Some apple growers are noticing a higher incidence of cankers on branches and trunks of apple trees in their orchards this season. Many of these cankers are Black rot cankers caused by the fungus Botryosphaeria obtuse. The black rot fungus can infect limbs, trunks, leaves and fruit. The pathogen cannot infect healthy wood directly. Wounds on limbs and trunks caused by hail, winter injury, mechanical injury, insects or other diseases provide an entrance for the black rot fungus to infect and colonize. Depending upon when the injury occurred and how sever it was, growers may not recognize the subtle early symptoms of black rot cankers that develop on wounded limbs or trunks during the year of injury. Often the disease is mistakenly identified as winter injury. Winter injury of wood may be the primary cause of damage which creates the wound for the black rot pathogen to enter and cause further damage. Often it takes 2 years before obvious symptoms of black rot cankers to show up. Many of the larger cankers observed this season were probably a result of infection of winter injured wood last year during the 2014 winter. It is possible that more cankers will show up next year due to the winter injury from this past winter 2015.

Early symptoms of black rot cankers on limbs and trunks are subtle and first appear as reddish or dark purplish, brown sometimes slightly sunken areas under the bark (Figure 1). Although the slightly sunken areas often remain small and superficial, some can enlarge up to half a meter in length under the bark. Regardless, as the cankers age by the second year, the infected bark dies, cracks and peels away from the sunken area exposing black diseased wood underneath (Figure 2).

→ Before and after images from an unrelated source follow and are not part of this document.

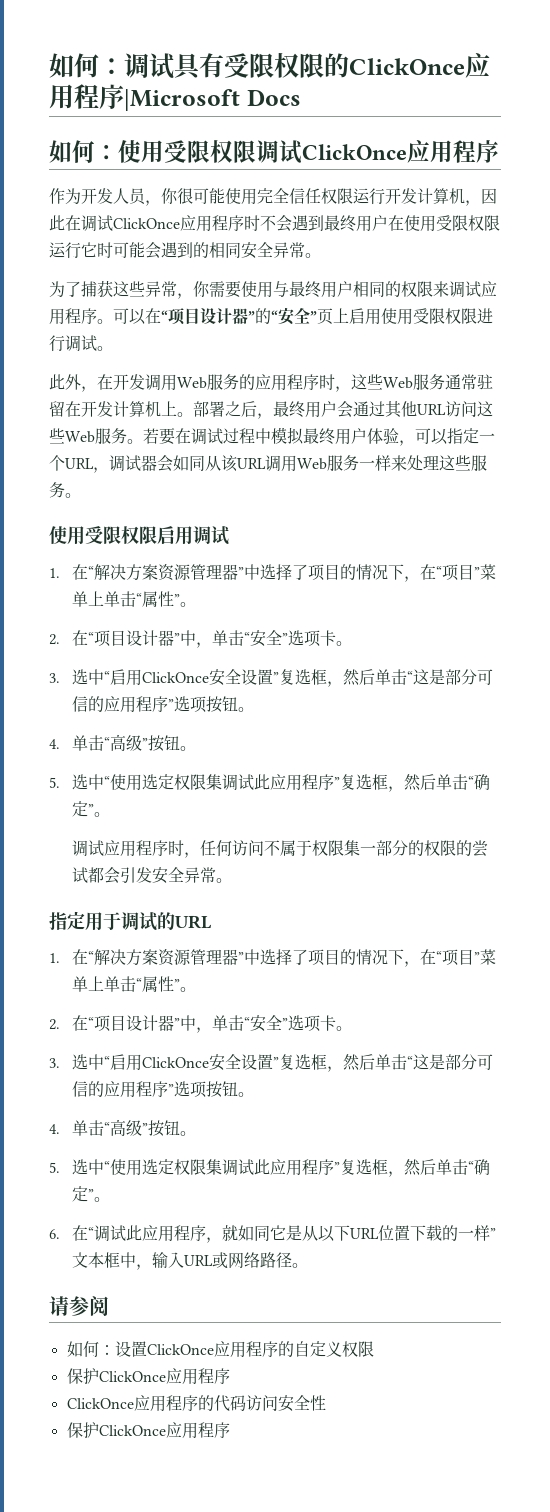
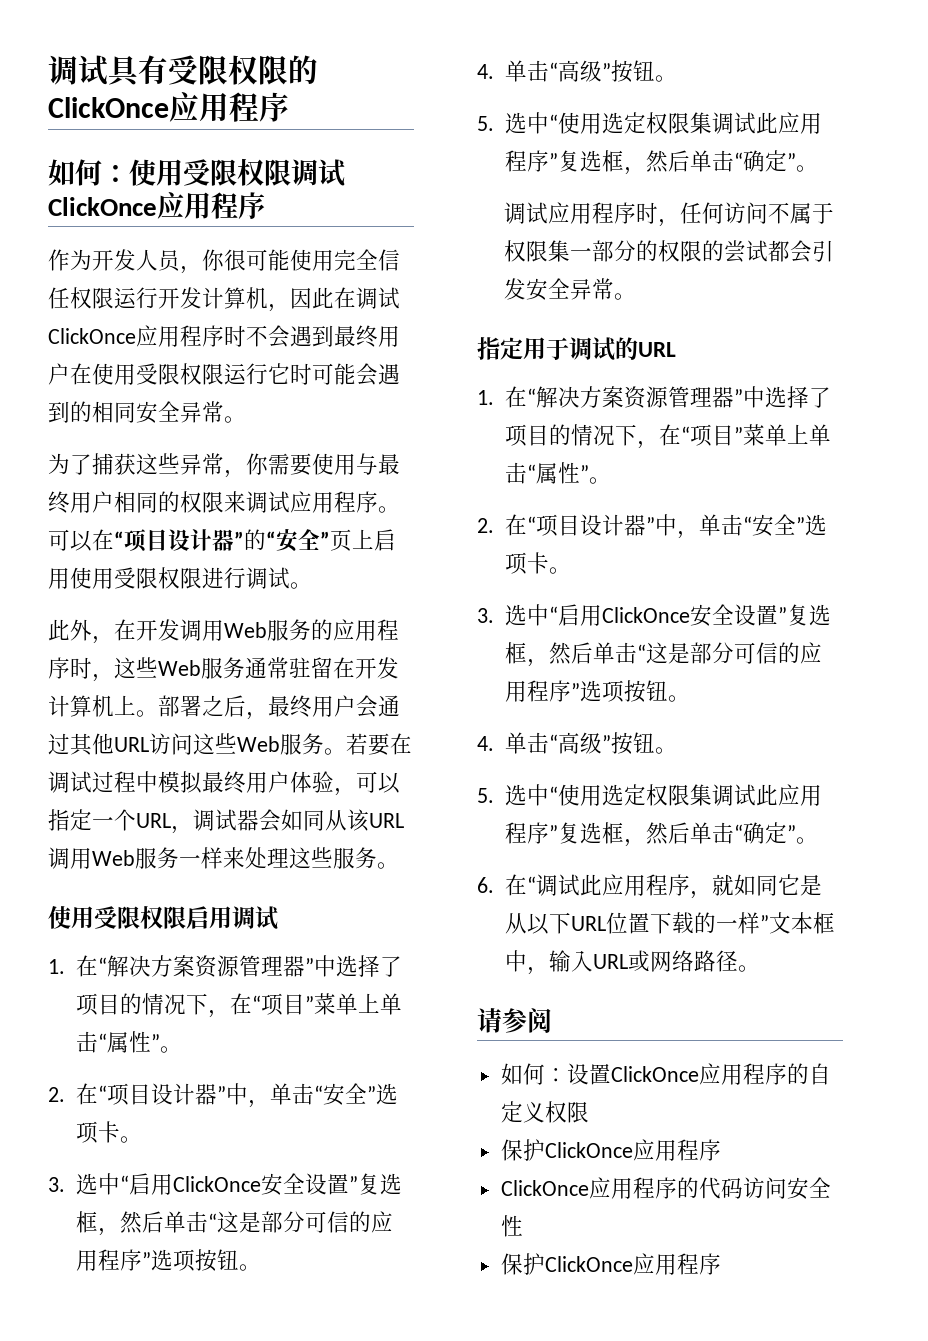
- 如何：调试具有受限权限的ClickOnce应用程序|Microsoft Docs
+ 调试具有受限权限的ClickOnce应用程序

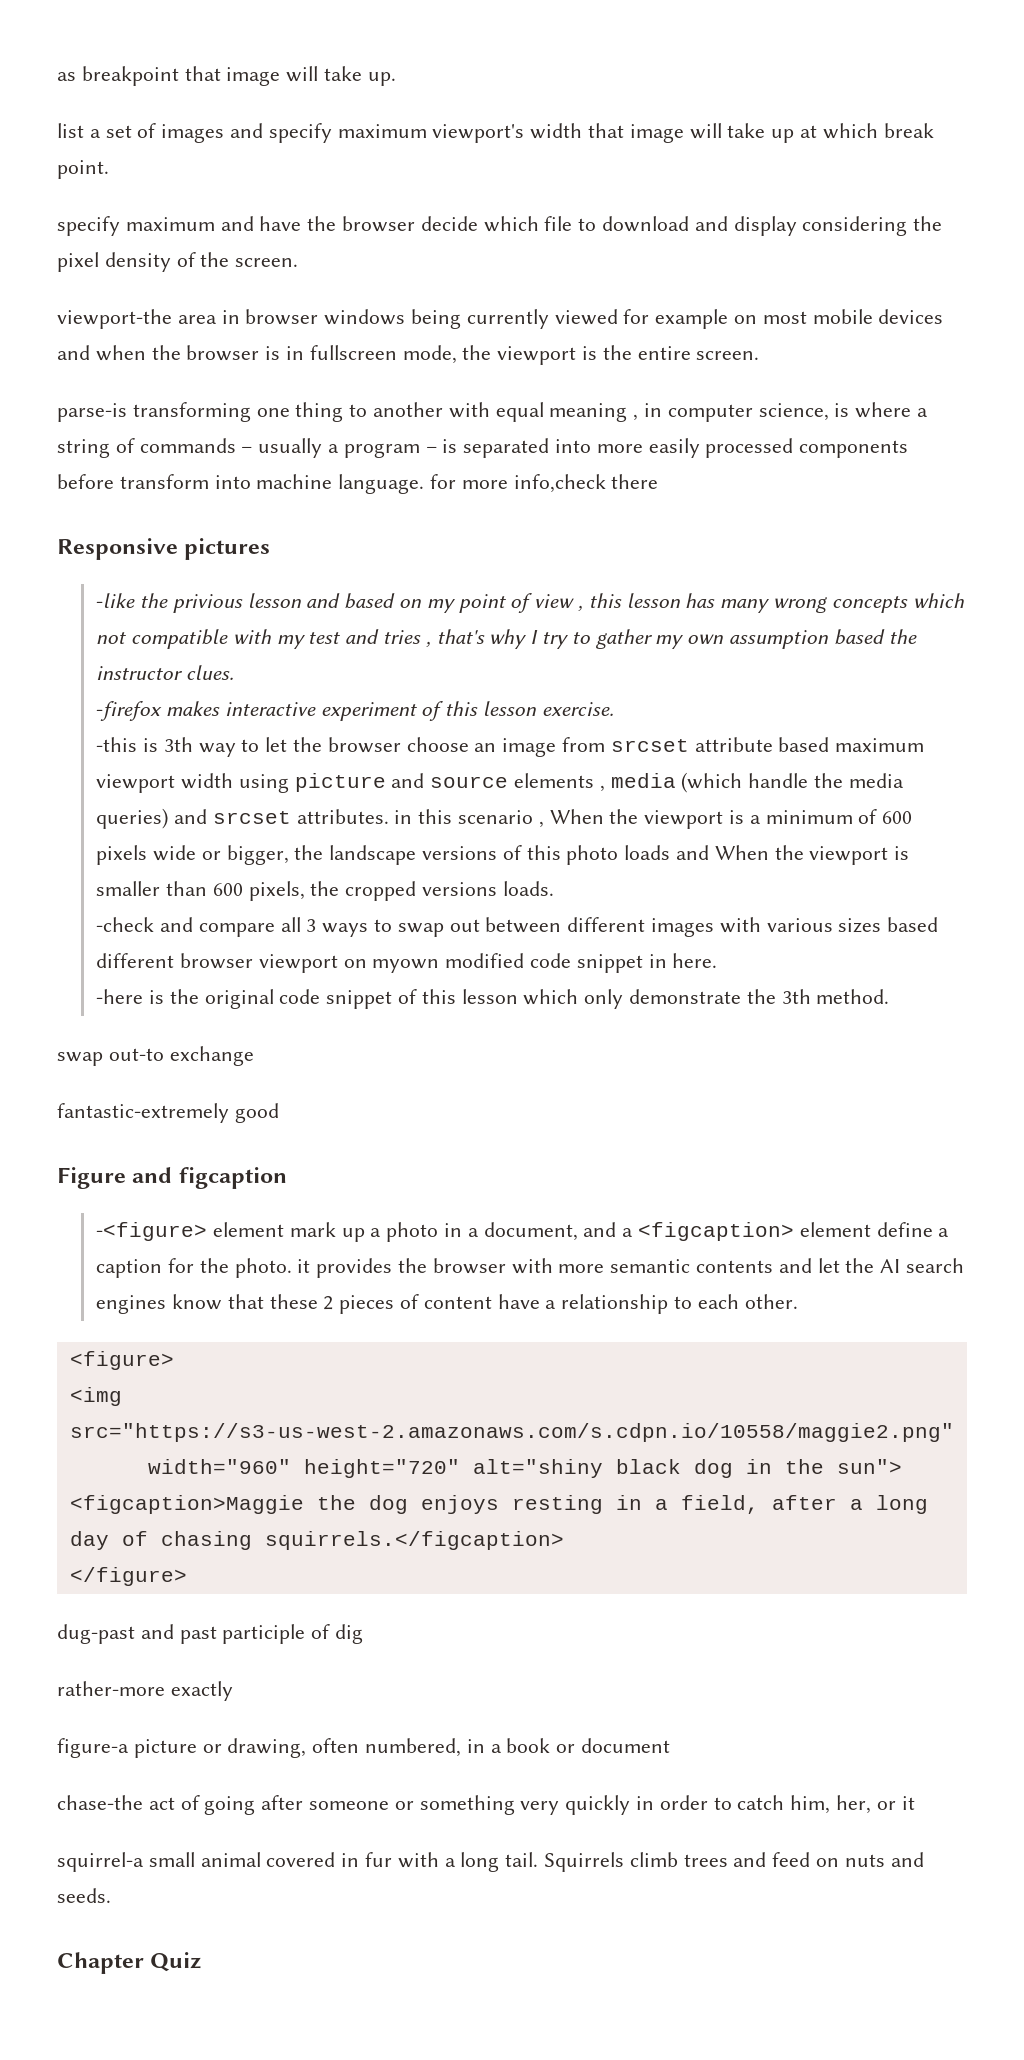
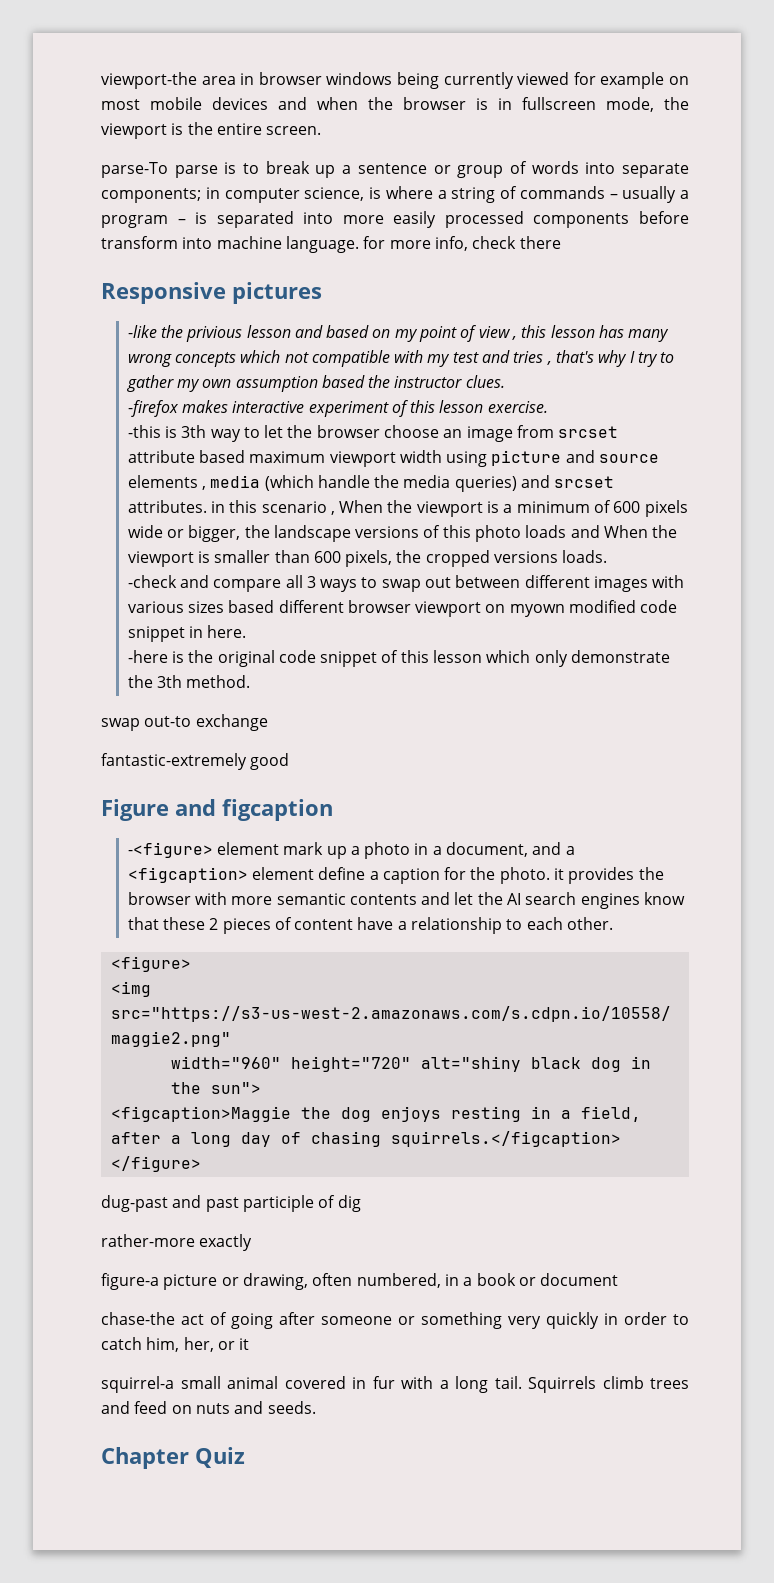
- as breakpoint that image will take up.
- list a set of images and specify maximum viewport's width that image will take up at which break point.
- specify maximum and have the browser decide which file to download and display considering the pixel density of the screen.
- parse-is transforming one thing to another with equal meaning , in computer science, is where a string of commands – usually a program – is separated into more easily processed components before transform into machine language. for more info,check there
+ parse-To parse is to break up a sentence or group of words into separate components; in computer science, is where a string of commands – usually a program – is separated into more easily processed components before transform into machine language. for more info, check there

Initially, black rot cankers on limbs and trunks are subtle and appear as dark reddish or dark purplish, brown sometimes slightly sunken areas under the bark.

Figure 1. Initially, black rot cankers on limbs and trunks are subtle and appear as dark reddish or dark purplish, brown sometimes slightly sunken areas under the bark.

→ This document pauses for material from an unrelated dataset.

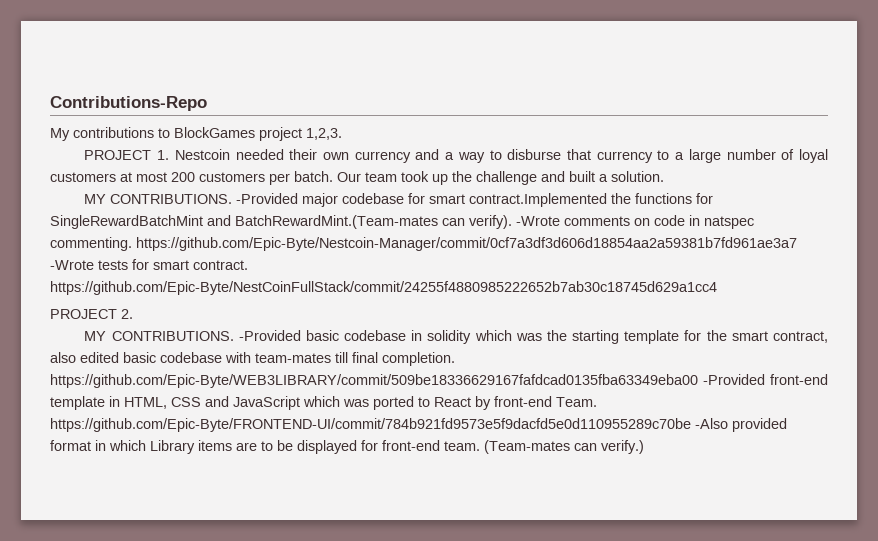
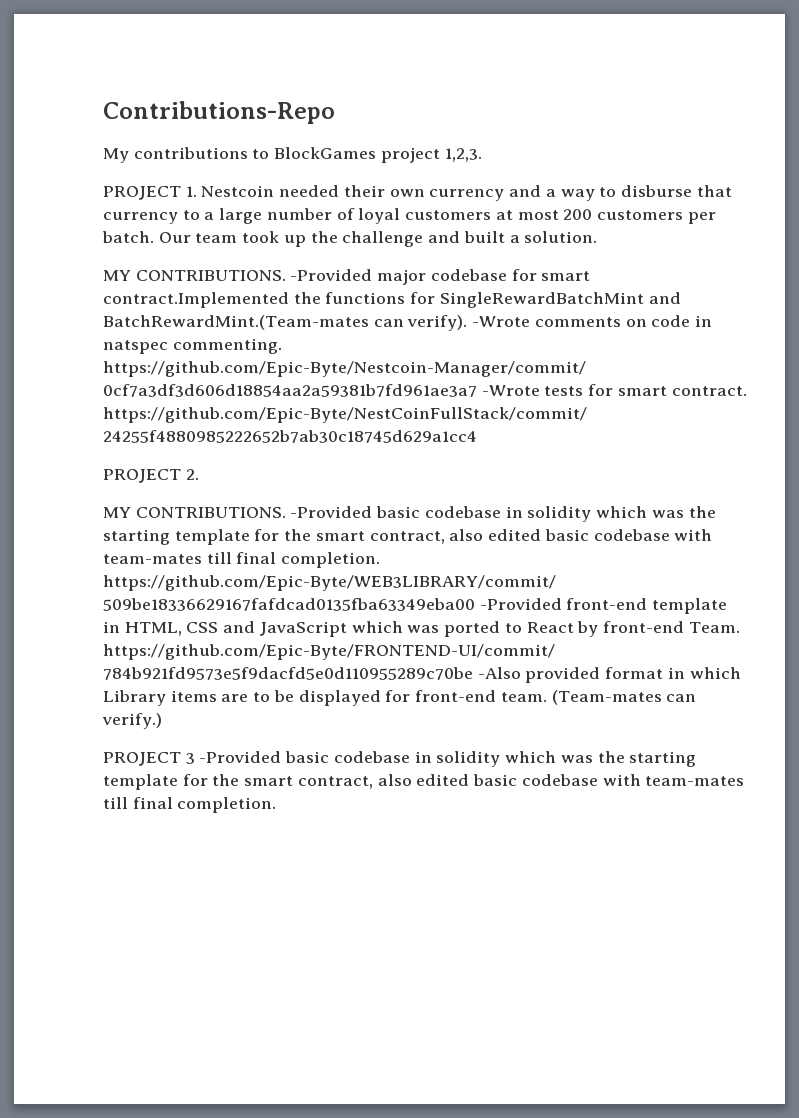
+ PROJECT 3 -Provided basic codebase in solidity which was the starting template for the smart contract, also edited basic codebase with team-mates till final completion.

The bark on older black rot cankers crack and peel away exposing a black dead wood.

Figure 2. The bark on older black rot cankers crack and peel away exposing a black dead wood.

The severity of damage to the trees due to black rot cankers varies depending on the location of the canker in the tree. Cankers on limbs can cause the entire limb to die back or they can weaken limbs to the point of breaking under heavy fruit loads or during a wind storm. Infections on the main trunk particularly on young trees can eventually girdle the tree resulting in premature death. If the injury occurred mid-way up the main trunk, the top of the tree may decline or die while remaining limbs and trunk below the injury and black rot canker remains relatively healthy for a while.

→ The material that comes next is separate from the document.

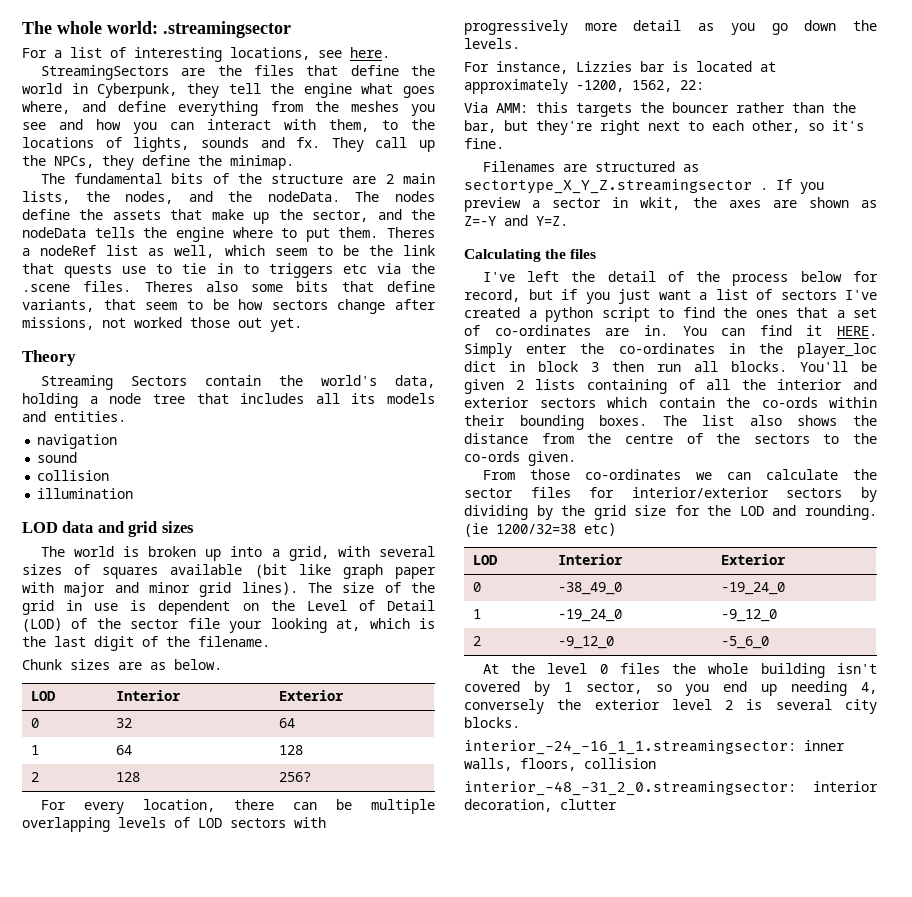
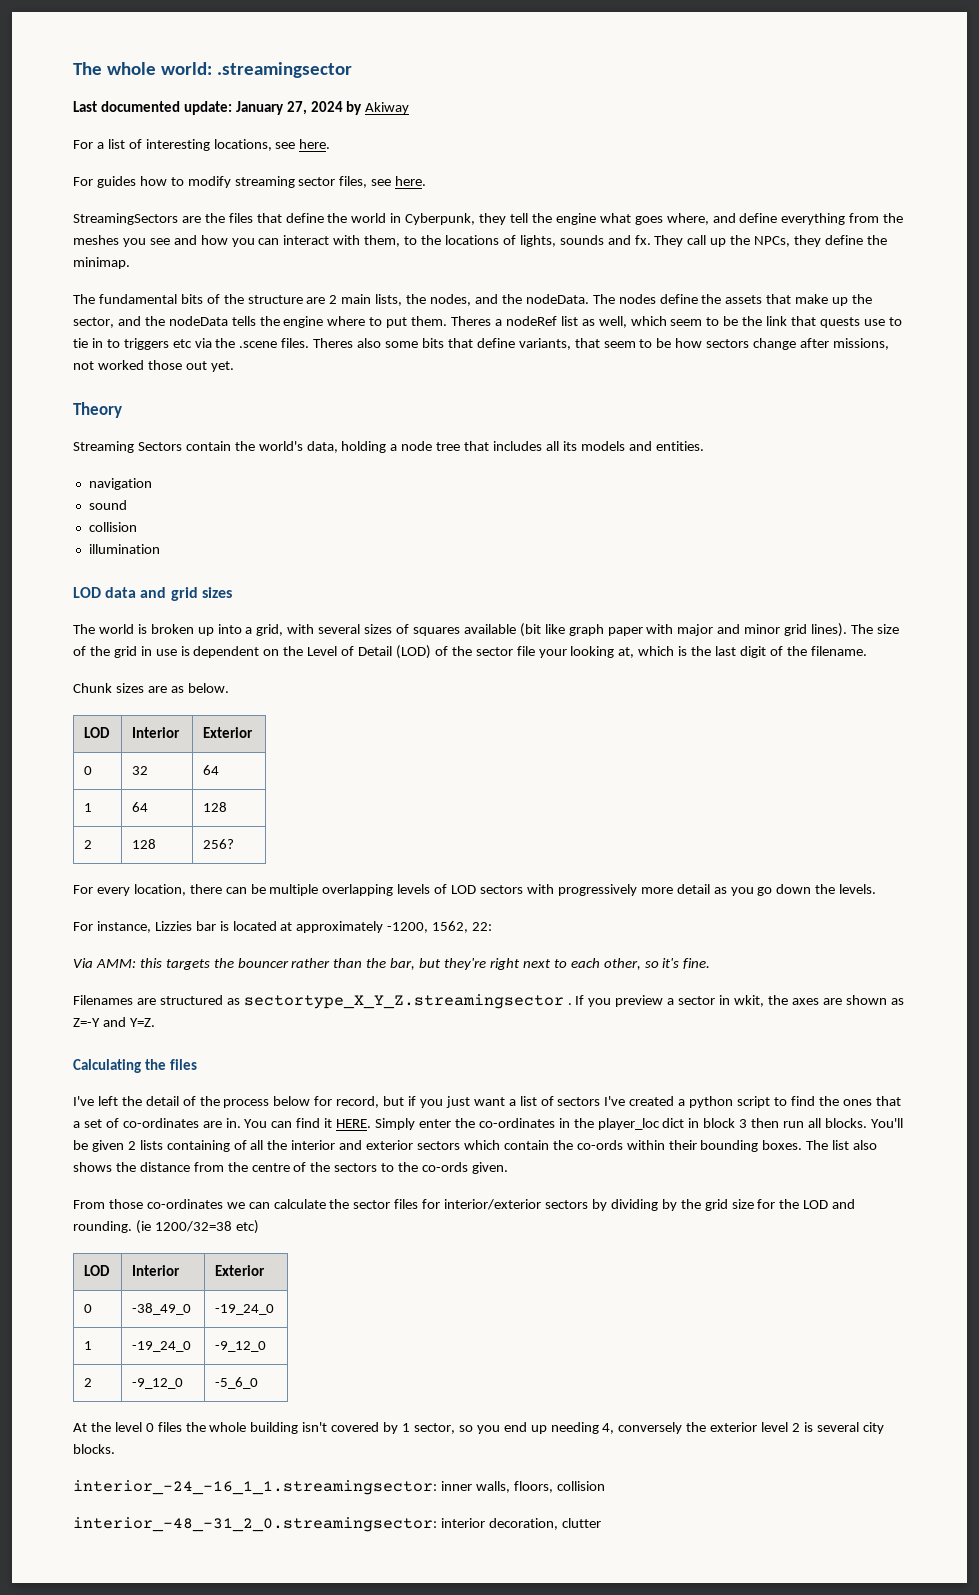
+ Last documented update: January 27, 2024 by Akiway
+ For guides how to modify streaming sector files, see here.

The black rot fungus can overwinter in cankers on both live and dead trees and in mummified fruit left in apple trees from the previous year. Mummified fruit left in trees should be removed when ever found in a tree but particularly during dormant season pruning when they can be seen more easily. Pruning out diseased and cankered limbs and dead wood during the dormant season is an important practice to reduce the inoculum sources. Cankers may be surgically removed from trees if feasible and practical. It is important to remove the infected prunings or wood from the orchard since the black rot fungus can survive and produce spores on dead wood. Burning or chopping up the prunings on the orchard floor with a flail mower should reduce inoculum levels. It is not a good idea to stack wood in piles near orchards since it may be colonized by the Black rot fungus and act as a source of inoculum.

There are no apple cultivars that are completely resistant to black rot; however some cultivars are less susceptible to limb cankers than others. If a new orchard is being planted near a woodlot, special care should be made to plant least susceptible cultivars on tolerant root stocks closest to the woodlot to reduce the impact of disease moving from the woodlot into the orchard. Applying fungicides such as Captan or Maestro, Pristine or Allegro for summer disease management throughout the growing season starting at petal fall and particularly immediately after a traumatic event caused by hail or wind will help protect the wounds on limbs from being colonized by the black rot fungus and reduce cankers from developing. Always follow the label when applying a pesticide.